UN under-secretary-general for humanitarian affairs Mark Lowcock last week drew the Security Council's attention to conditions at al-Rukban, AFP reported.

He noted the increasingly desperate situation and cited "continuing reports of children dying due to poor sanitary conditions and a lack of healthcare".

France's Ambassador François Delattre, who described conditions at al-Rukban as "nightmarish", said allowing access to aid was incumbent on all parties.

"It is unacceptable that the regime has blocked inter-agency convoys for more than two months now and put in place a punitive strategy to channel the aides to 'reconciled' zones," he said.

The convoy was the first to arrive in al-Rukban from Damascus, after the last delivery from Jordan in January, and came "after guarantees from all parties" were obtained, Red Crescent president Khaled Hboubati said in a statement.

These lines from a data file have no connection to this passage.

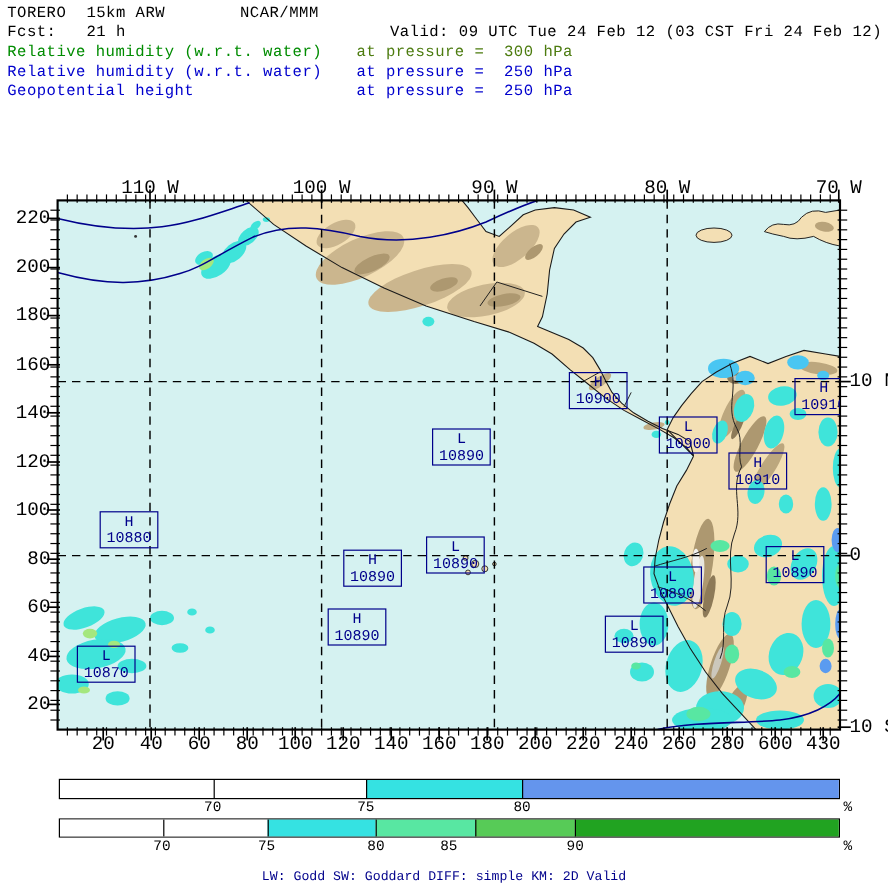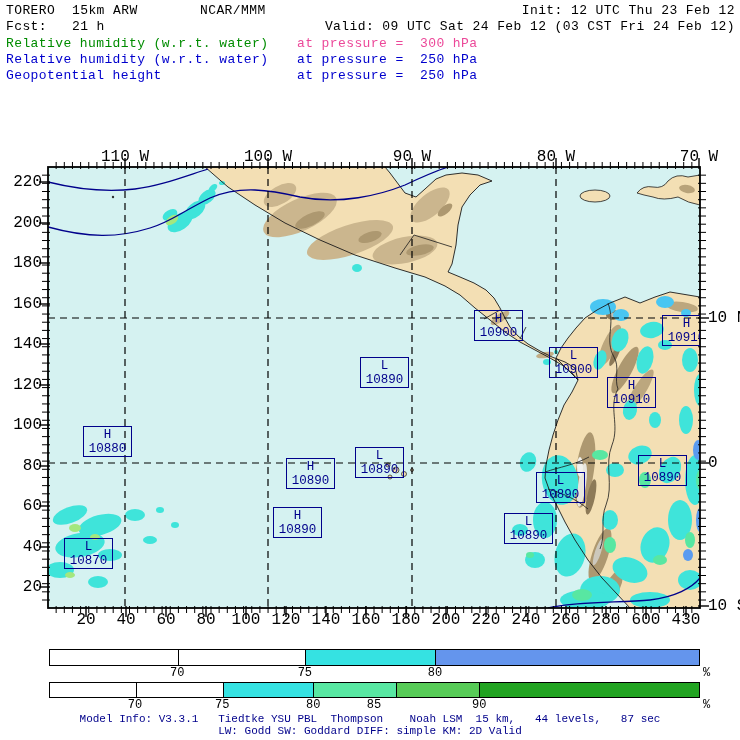--- a/index.html
+++ b/index.html
@@ -35,7 +35,6 @@
   <div class="hdr" style="left:6px;top:3px">TORERO</div>
   <div class="hdr" style="left:72px;top:3px">15km ARW</div>
   <div class="hdr" style="left:200px;top:3px">NCAR/MMM</div>
-  <div class="hdr hdr-r" style="top:3px">Init: 12 UTC Thu 23 Feb 12</div>
   <div class="hdr" style="left:6px;top:19px">Fcst:</div>
   <div class="hdr" style="left:72px;top:19px">21 h</div>
   <div class="hdr hdr-r" style="top:19px">Valid: 09 UTC Sat 24 Feb 12 (03 CST Fri 24 Feb 12)</div>

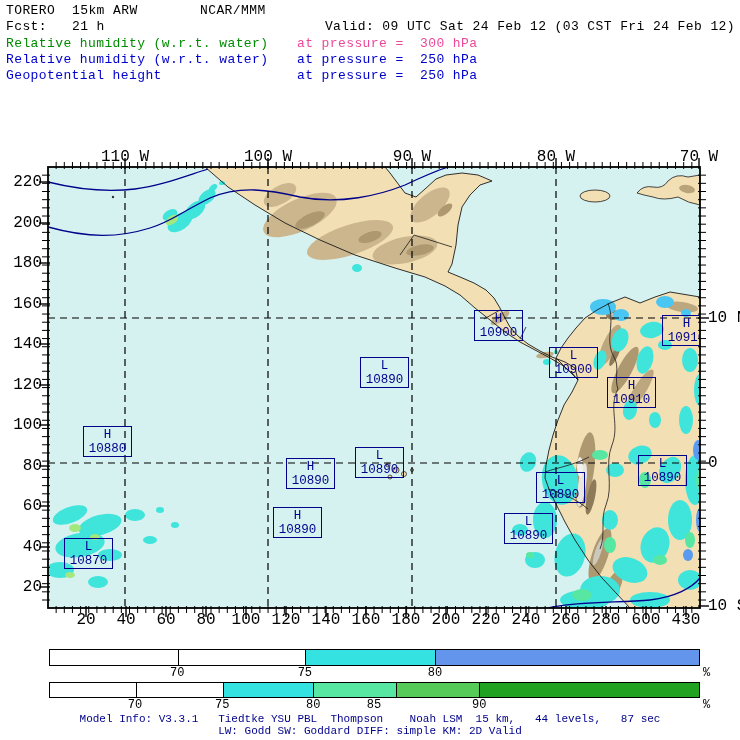--- a/index.html
+++ b/index.html
@@ -37,7 +37,7 @@
   <div class="hdr" style="left:200px;top:3px">NCAR/MMM</div>
   <div class="hdr" style="left:6px;top:19px">Fcst:</div>
   <div class="hdr" style="left:72px;top:19px">21 h</div>
-  <div class="hdr hdr-r" style="top:19px">Valid: 09 UTC Sat 24 Feb 12 (03 CST Fri 24 Feb 12)</div>
+  <div class="hdr hdr-r" style="top:19px">Valid: 09 UTC Tue 24 Feb 12 (03 CST Fri 24 Feb 12)</div>
   <div id="field-lines">
       <div class="hdr" style="left: 6px; top: 36px; color: rgb(0, 140, 0);">Relative humidity (w.r.t. water)</div>
       <div class="hdr" style="left: 297px; top: 36px; color: #ec4899;">at pressure =  300 hPa</div>

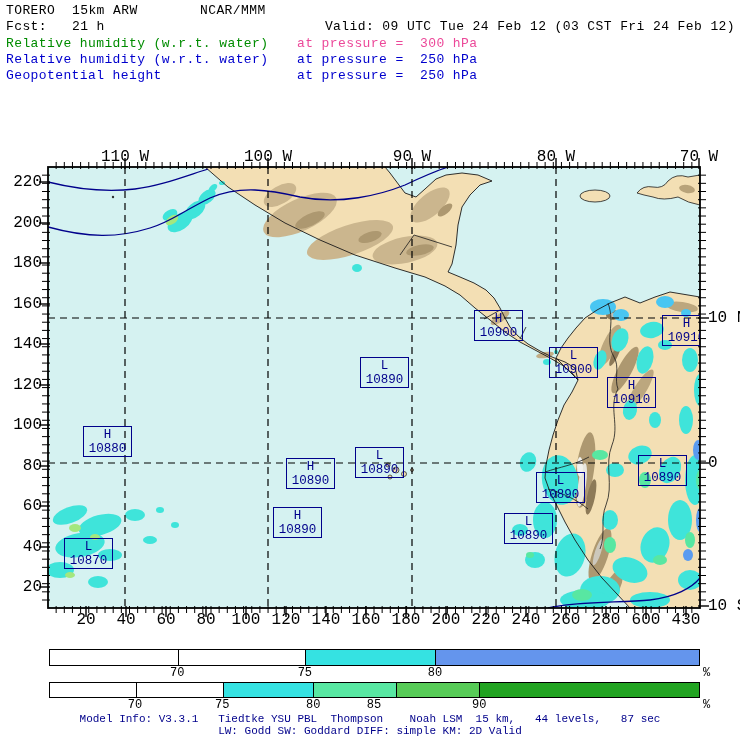--- a/index.html
+++ b/index.html
@@ -40,7 +40,7 @@
   <div class="hdr hdr-r" style="top:19px">Valid: 09 UTC Tue 24 Feb 12 (03 CST Fri 24 Feb 12)</div>
   <div id="field-lines">
       <div class="hdr" style="left: 6px; top: 36px; color: rgb(0, 140, 0);">Relative humidity (w.r.t. water)</div>
-      <div class="hdr" style="left: 297px; top: 36px; color: #ec4899;">at pressure =  300 hPa</div>
+      <div class="hdr" style="left: 297px; top: 36px; color: #4d7c0f;">at pressure =  300 hPa</div>
       <div class="hdr" style="left: 6px; top: 52px; color: rgb(0, 0, 205);">Relative humidity (w.r.t. water)</div>
       <div class="hdr" style="left: 297px; top: 52px; color: rgb(0, 0, 205);">at pressure =  250 hPa</div>
       <div class="hdr" style="left: 6px; top: 68px; color: rgb(0, 0, 205);">Geopotential height</div>

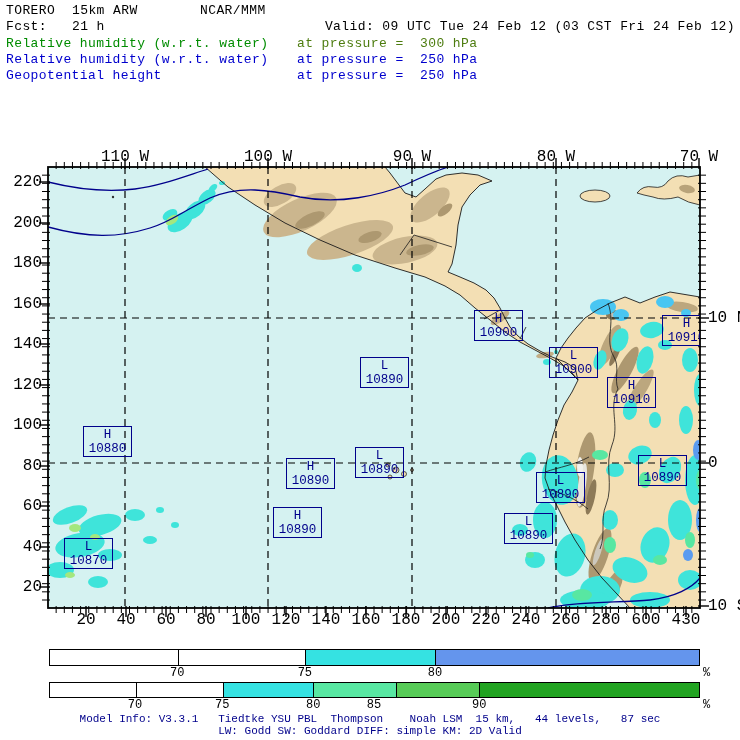--- a/index.html
+++ b/index.html
@@ -628,7 +628,6 @@
       <div class="cbt" style="left: 479.311px; top: 698px;">90</div>
       <div class="cbu" style="left: 703px; top: 698px;">%</div>
     </div>
-  <div class="minfo" style="top:713px">Model Info: V3.3.1   Tiedtke YSU PBL  Thompson    Noah LSM  15 km,   44 levels,   87 sec</div>
   <div class="minfo" style="top:725px">LW: Godd SW: Goddard DIFF: simple KM: 2D Valid</div>
 
 </div>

"The aid arriving has provided some relief to the displaced, but if it then stops and does not continue on a regular basis, the camp will return to its bad state," al-Rukban resident Abu Karim told AFP.

"The aid entering will solve the food crisis in the camp, but there is still the health issue," he said. "There is great suffering as we have no doctors, hospitals or even field hospitals or a place for first aid."